Timber Industry Alliance In 1996, the Timber Industry Alliance (TIA) was set up comprising companies in forestry, wood processing, the timber trade and others having interests in the timber industry. The TIA works towards developing market awareness of timber products services and environmental factors in order to increase timber consumption in the construction and building industries. It would also seek the understanding and co-operation of the government and leading building industry groupings to increase the use of timber.

Model Policy Statement The national government has formulated the Model Policy Statement in May 1998 to help Government Departments develop their own strategies for 'greening' their operations, in a uniform and co-ordinated fashion, taking account of government policies and best practice and formalised what many of them have been doing since 1992. However, local authorities are under no obligation to adopt the Model Policy Statement.

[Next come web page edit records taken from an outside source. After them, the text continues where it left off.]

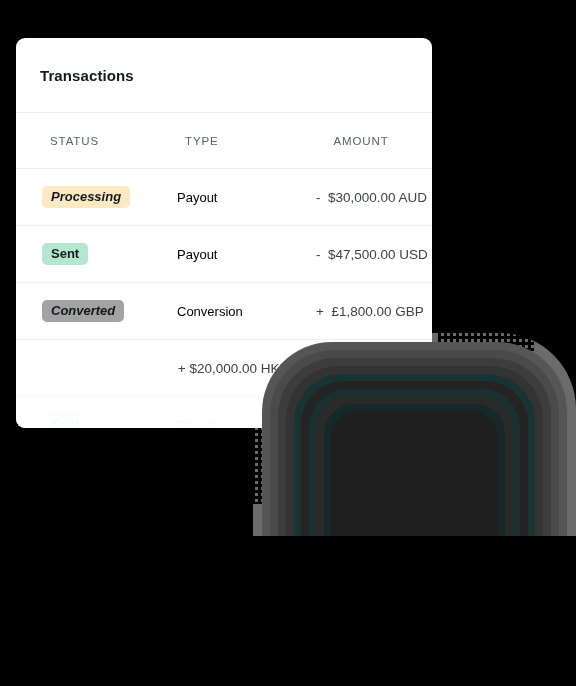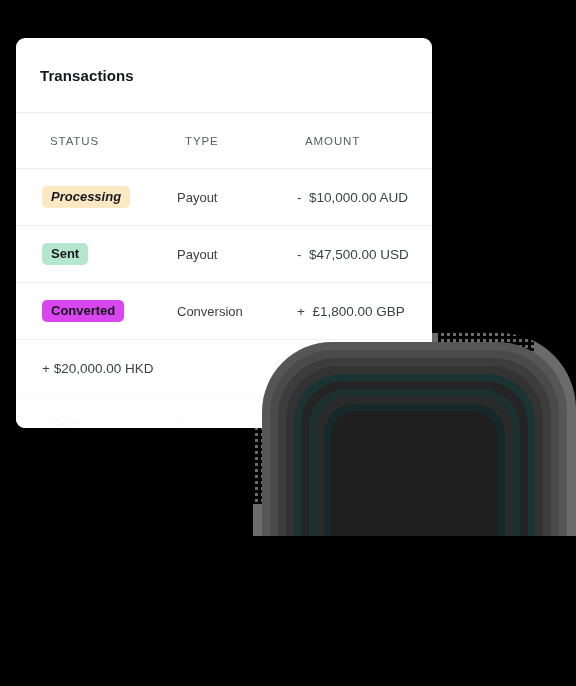--- a/index.html
+++ b/index.html
@@ -40,32 +40,32 @@
   }
   .tx-title{font-size:15px;font-weight:bold;color:#16181c;letter-spacing:.1px;}
   .tx-colhead{
     height:56px;display:flex;align-items:center;
     padding:0 34px;box-sizing:border-box;
     border-bottom:1px solid #eceef0;
   }
   .th{font-size:11.5px;color:#5b6067;letter-spacing:.9px;}
   .c-status{width:135px;flex:0 0 135px;}
   .c-type{width:120px;flex:0 0 120px;}
-  .c-amount{flex:1 1 auto;text-align:left;}
+  .c-amount{flex:1 1 auto;text-align:center;margin-left:19px;}
 
   .tx-row{
     height:57px;display:flex;align-items:center;
     padding:0 26px;box-sizing:border-box;
     border-bottom:1px solid #eef0f1;
   }
   .badge{
     display:inline-block;padding:4px 9px;border-radius:5px;
     font-size:13px;font-weight:bold;color:#16181c;line-height:1.15;
   }
-  .cell-type{font-size:13px;color:#404040;}
+  .cell-type{font-size:13px;color:#000000;}
   .cell-amount{font-size:13.5px;color:#3d4249;white-space:pre;}
 
   
   .tx-fade{
     position:absolute;left:0;right:0;bottom:0;height:56px;
     background:linear-gradient(to bottom, rgba(255,255,255,0) 0%, rgba(255,255,255,.88) 62%, #fff 100%);
     pointer-events:none;
   }
 
   
@@ -139,29 +139,29 @@
     <div class="tx-colhead">
       <div class="th c-status">STATUS</div>
       <div class="th c-type">TYPE</div>
       <div class="th c-amount">AMOUNT</div>
     </div>
 
     <div id="tx-rows">
         <div class="tx-row">
           <div class="c-status"><span class="badge" style="background: rgb(252, 233, 196); font-style: italic;">Processing</span></div>
           <div class="c-type cell-type">Payout</div>
-          <div class="c-amount cell-amount">-  $10,000.00 AUD</div>
+          <div class="c-amount cell-amount">-  $30,000.00 AUD</div>
         </div>
         <div class="tx-row">
           <div class="c-status"><span class="badge" style="background: rgb(181, 230, 206);">Sent</span></div>
           <div class="c-type cell-type">Payout</div>
           <div class="c-amount cell-amount">-  $47,500.00 USD</div>
         </div>
         <div class="tx-row">
-          <div class="c-status"><span class="badge" style="background: #d946ef;">Converted</span></div>
+          <div class="c-status"><span class="badge" style="background: #a3a3a3; font-style: italic;">Converted</span></div>
           <div class="c-type cell-type">Conversion</div>
           <div class="c-amount cell-amount">+  £1,800.00 GBP</div>
         </div>
         <div class="tx-row">
           <div class="c-amount cell-amount">+ $20,000.00 HKD</div>
         </div>
         <div class="tx-row">
           <div class="c-status"><span class="badge" style="background: rgb(217, 240, 228);">Sent</span></div>
           <div class="c-type cell-type">Payout</div>
           <div class="c-amount cell-amount"></div>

The Model Policy Statement is consistent with the UK’s commitment to sustainable development and sets out the Government's position on wood procurement as follows :

to purchase sustainably produced timber and timber products which, as far as possible, come from forests and plantations that have been independently verified as well managed with the trees grown and harvested in a way which maintains biodiversity, productivity and vitality and prevents harm to other eco-systems and any indigenous people or forest dependent people; and

to consider buying reclaimed timber or products made from reclaimed timber where it is cost effective and practicable to do so.

The Model Policy Statement as it relates to wood procurement is currently subject to internal Government review. The review is believed in part to have been sparked off by a recent FOE criticism that the mahogany purchased by the Royal Navy was obtained from 'illegal logging.' The review is considering the possible inclusion in the Model Policy Statement a reference that the timber must be from a 'legal source'. As the UK is signatory to the ITTA, it is not expected that the review will discriminate against or in favour of timber from any particular part of the world.

Certification In January 1998, the FSC organised for the first time the FSC Trade Fair in London. Apart from displaying FSC certified timber and timber products by mostly companies in the UK with a few from Africa and America, the Fair was also used to promote the FSC as the only globally acceptable certification body in the world. It claimed that 1,000 items of FSC-certified products are now available at retail chains and outlets in the UK and the range of timber products will further increase. According to TTF, demand for certified timber is driven by NGOs rather than by consumers. The TTF is against the idea of exclusivity which FSC is seeking for its certification scheme. It considers the WWF '95 Plus Group to use exclusively FSC certified timber as contravening the UK’s Restrictive Trade Practices Act 1976 and also infringes Article 85(1) of the EC Treaty. The UK government encourages voluntary certification. To this end the UK Forestry Standard should form a firm basis for forest certification. The Forest Commission (FC), which owns 850,000 hc. out of 2.5 million hc. of UK forests, will not be developing its own certification scheme. The private sector will be encouraged to do so with the FC facilitating the process. The FC hopes that the standards will match the FSC principles. The decision of adopting any particular system will be left to the consumer. The FC will consider the certification of FC woodlands if it is proven that it makes good business sense to do so.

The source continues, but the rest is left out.